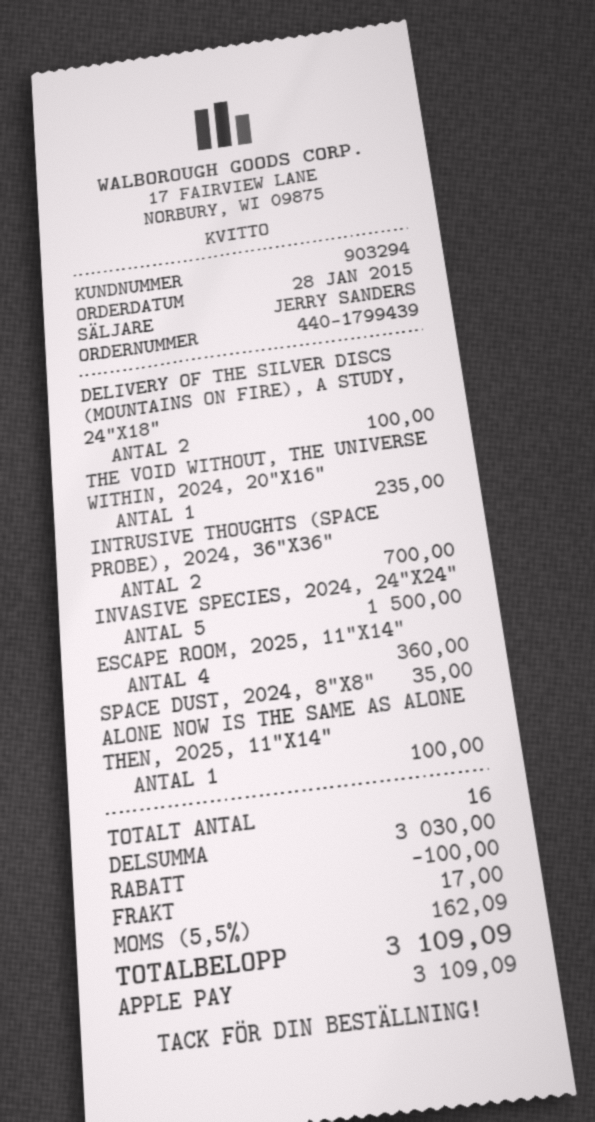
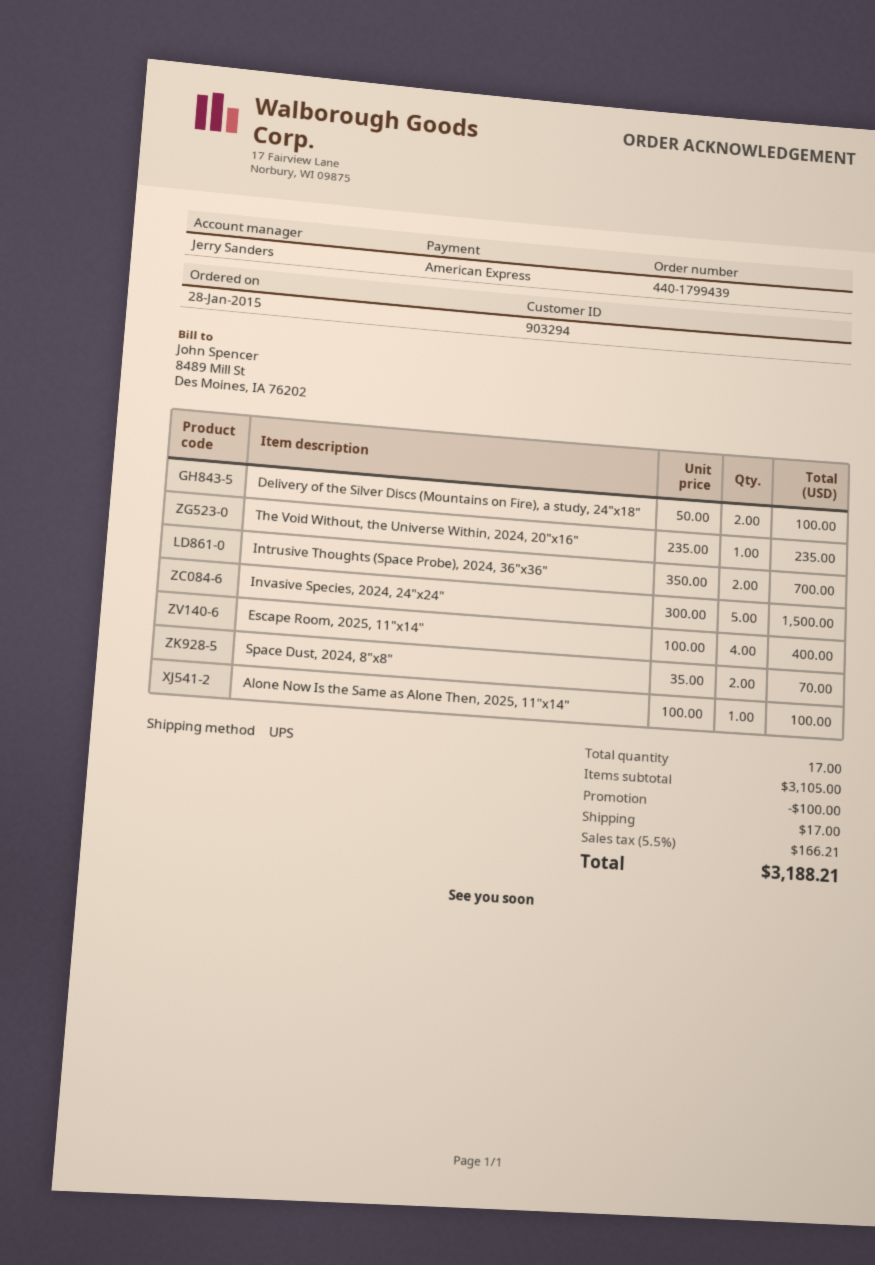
payment method: Apple Pay -> American Express
ESCAPE ROOM, 2025, 11"X14": 4 for 360.00 -> 4 for 400.00
SPACE DUST, 2024, 8"X8": 1 for 35.00 -> 2 for 70.00
total quantity: 16 -> 17
subtotal: 3030.00 -> 3105.00
tax: 5.5% = 162.09 -> 5.5% = 166.21
total: 3109.09 -> 3188.21

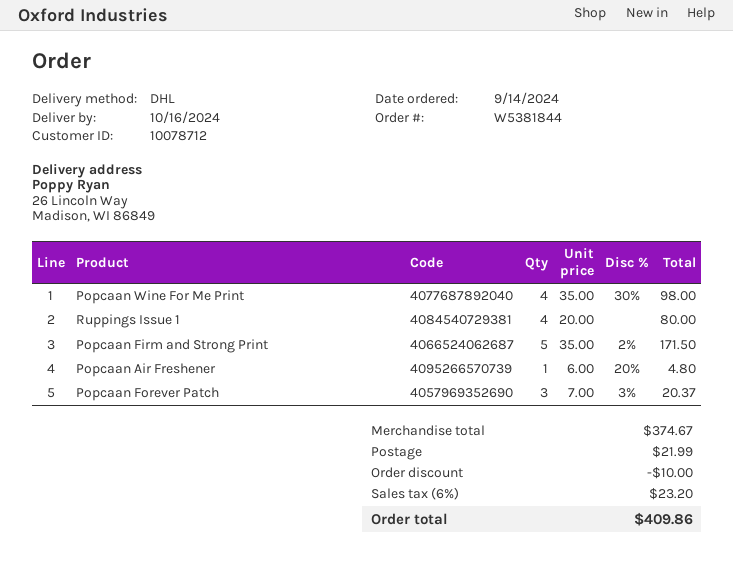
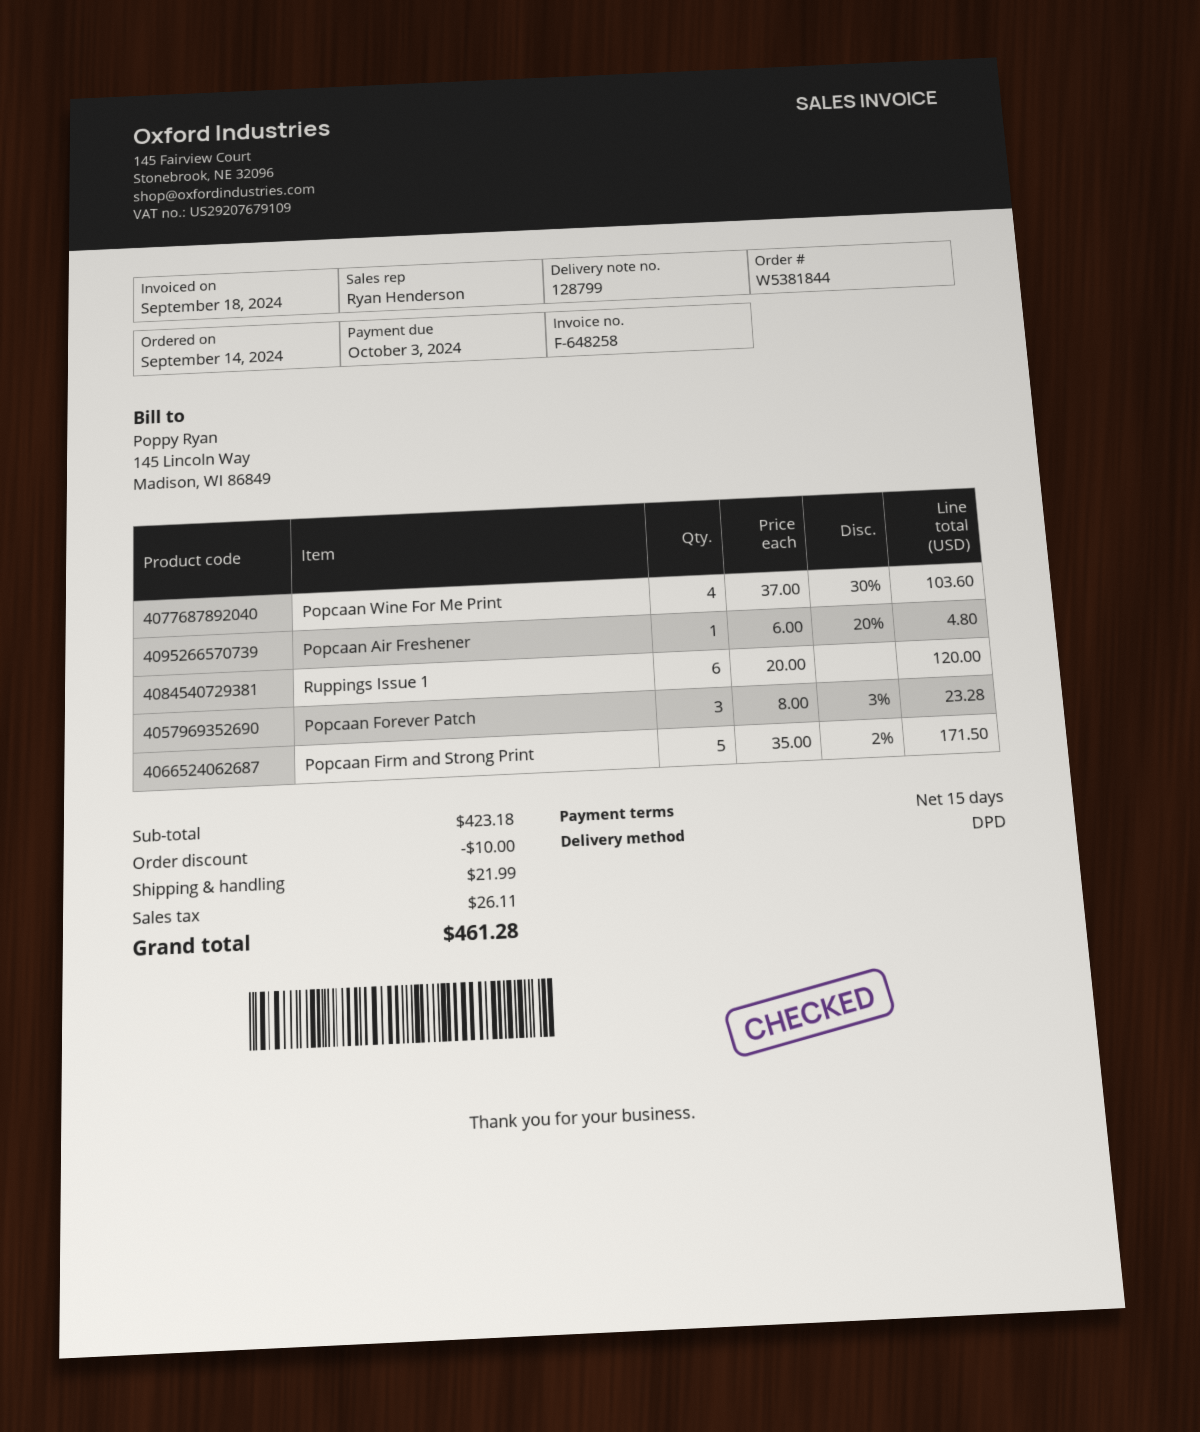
shipping method: DHL -> DPD
Popcaan Wine For Me Print: 4 x 35.00 - 30% = 98.00 -> 4 x 37.00 - 30% = 103.60
Ruppings Issue 1: 4 x 20.00 = 80.00 -> 6 x 20.00 = 120.00
Popcaan Forever Patch: 3 x 7.00 - 3% = 20.37 -> 3 x 8.00 - 3% = 23.28
subtotal: 374.67 -> 423.18
tax: 23.20 -> 26.11
total: 409.86 -> 461.28

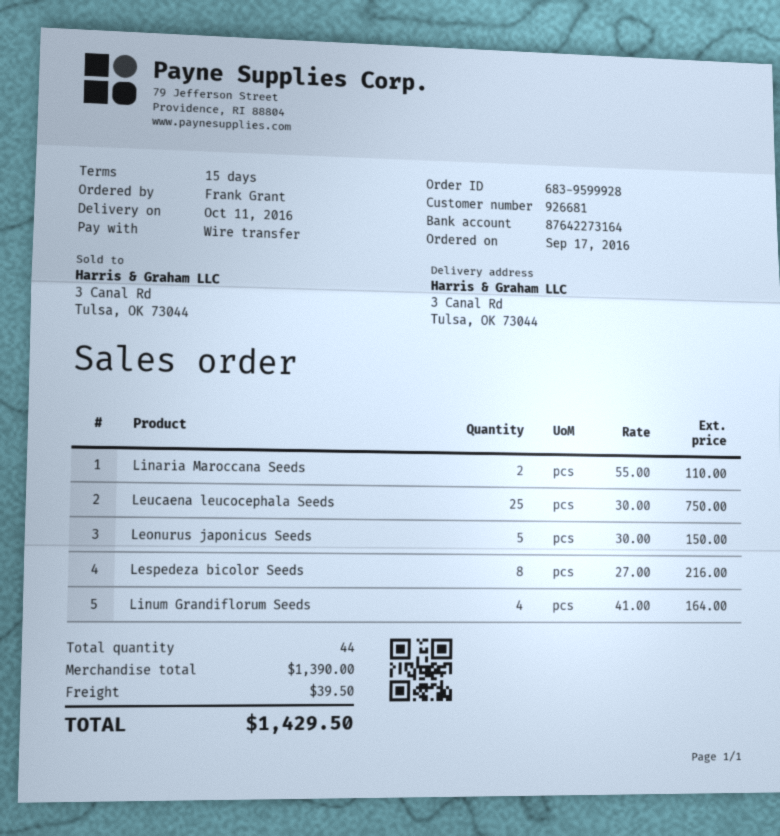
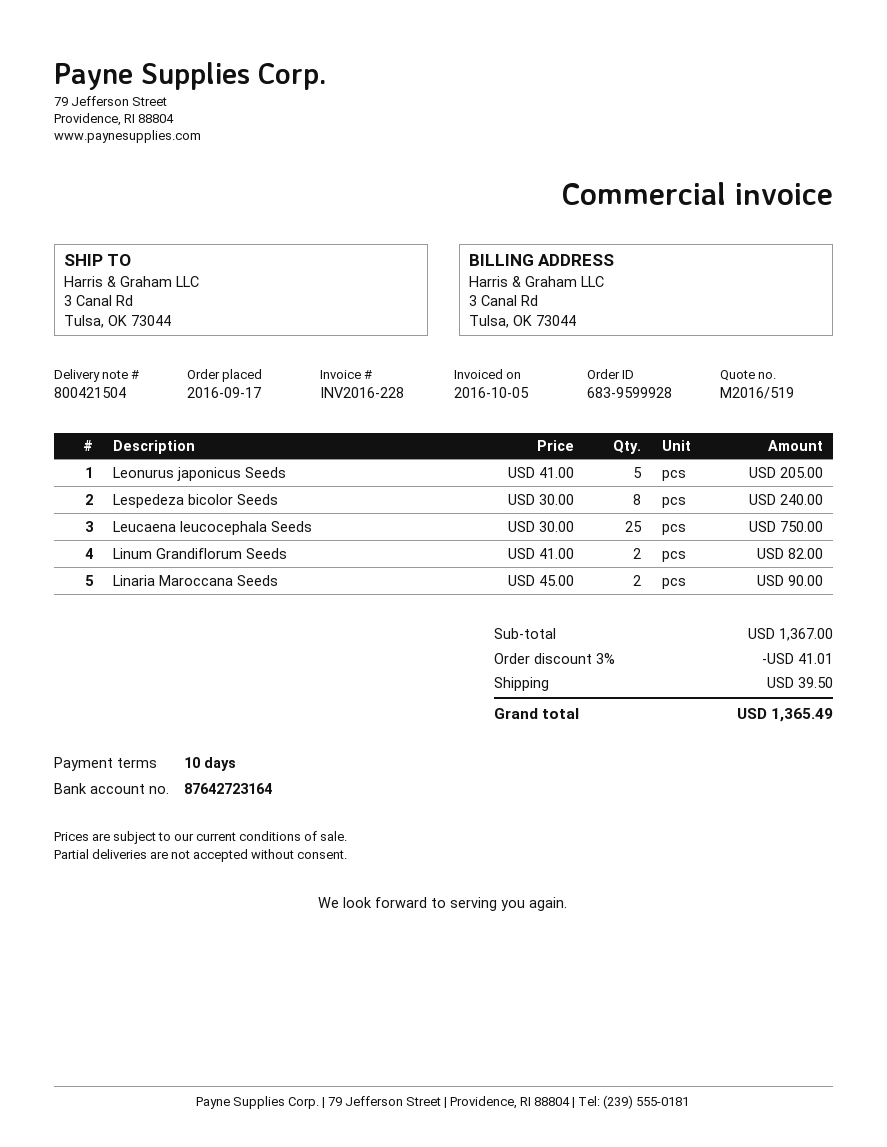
payment terms: 15 days -> 10 days
bank account: 87642273164 -> 87642723164
Linaria Maroccana Seeds: 2 x 55.00 = 110.00 -> 2 x 45.00 = 90.00
Leonurus japonicus Seeds: 5 x 30.00 = 150.00 -> 5 x 41.00 = 205.00
Lespedeza bicolor Seeds: 8 x 27.00 = 216.00 -> 8 x 30.00 = 240.00
Linum Grandiflorum Seeds: 4 x 41.00 = 164.00 -> 2 x 41.00 = 82.00
subtotal: 1390.00 -> 1367.00
discount: none -> 3% = 41.01
total: 1429.50 -> 1365.49

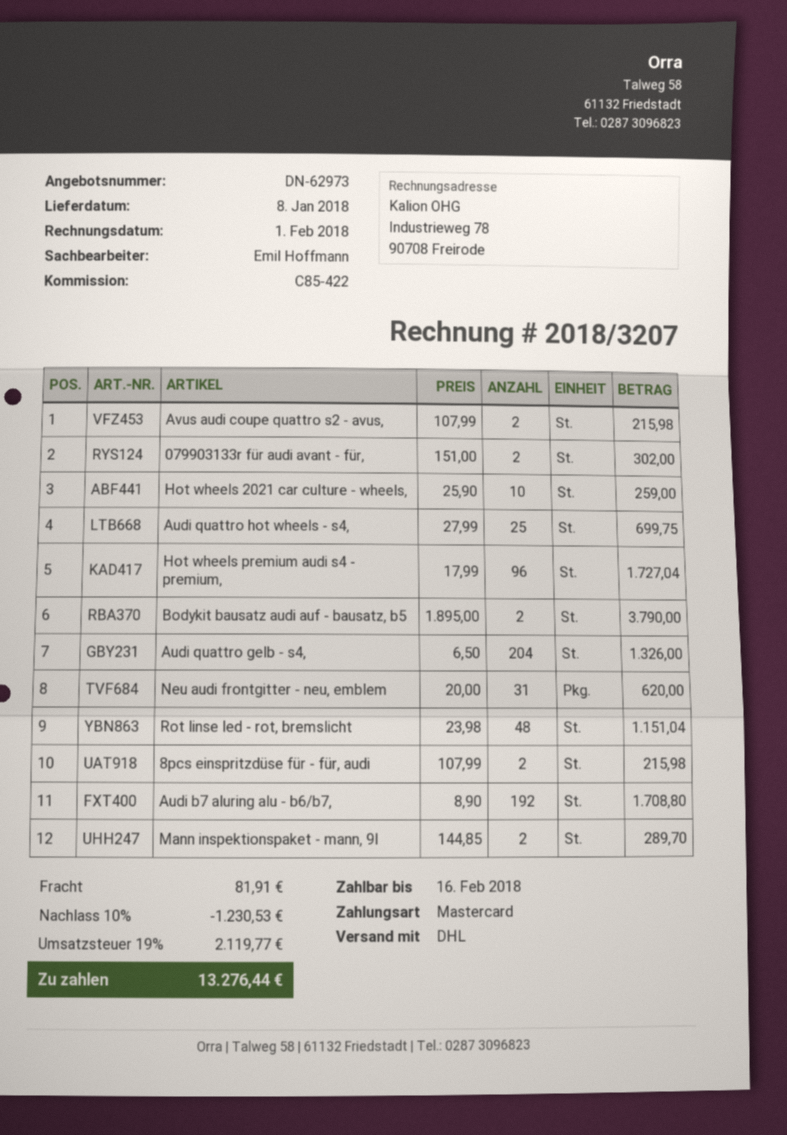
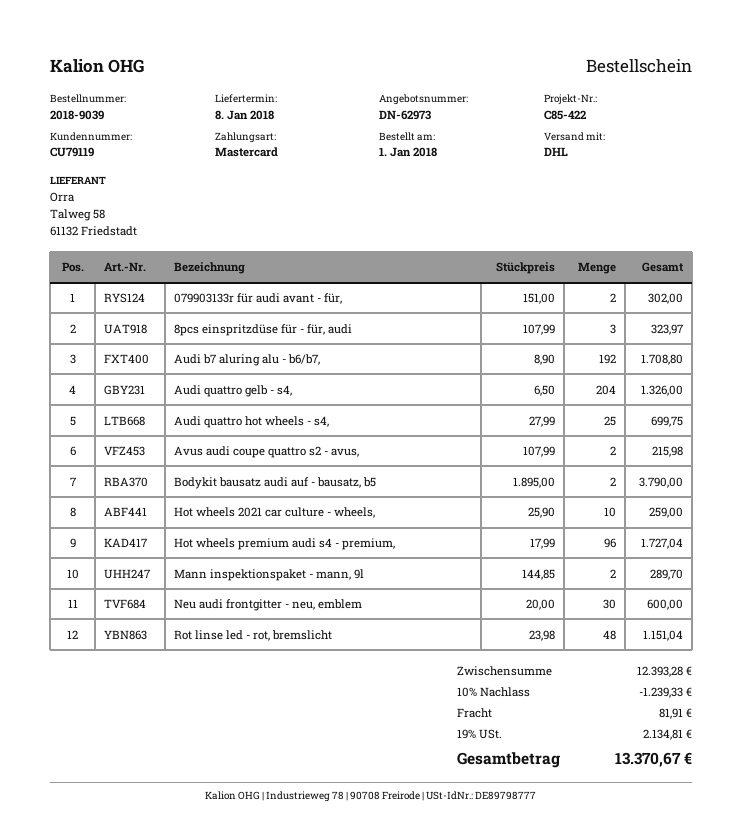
Neu audi frontgitter - neu, emblem: 31 x 20.00 = 620.00 -> 30 x 20.00 = 600.00
8pcs einspritzdüse für - für, audi: 2 x 107.99 = 215.98 -> 3 x 107.99 = 323.97
discount: 10% = 1230.53 -> 10% = 1239.33
tax: 19% = 2119.77 -> 19% = 2134.81
total: 13276.44 -> 13370.67

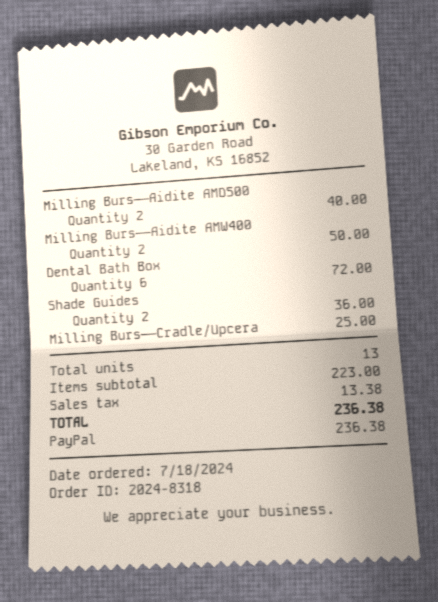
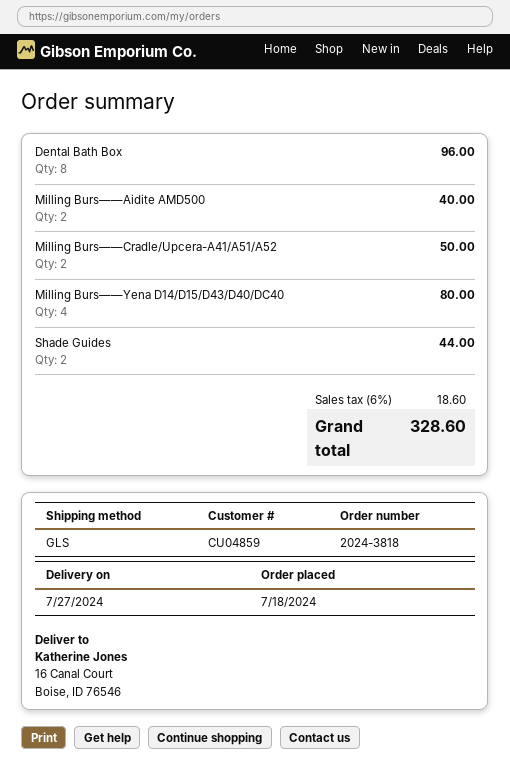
order number: 2024-8318 -> 2024-3818
Milling Burs——Aidite AMW400: 2 for 50.00 -> none
Dental Bath Box: 6 for 72.00 -> 8 for 96.00
Shade Guides: 2 for 36.00 -> 2 for 44.00
Milling Burs——Cradle/Upcera: 1 for 25.00 -> 2 for 50.00
Milling Burs——Yena D14/D15/D43/D40/DC40: none -> 4 for 80.00
tax: 13.38 -> 18.60
total: 236.38 -> 328.60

—————

## [Your task]
Your task is to find each line in the entries that contains the string "Seeds" and copy it.

## [Response box]
Linaria Maroccana Seeds: 2 x 55.00 = 110.00 -> 2 x 45.00 = 90.00
Leonurus japonicus Seeds: 5 x 30.00 = 150.00 -> 5 x 41.00 = 205.00
Lespedeza bicolor Seeds: 8 x 27.00 = 216.00 -> 8 x 30.00 = 240.00
Linum Grandiflorum Seeds: 4 x 41.00 = 164.00 -> 2 x 41.00 = 82.00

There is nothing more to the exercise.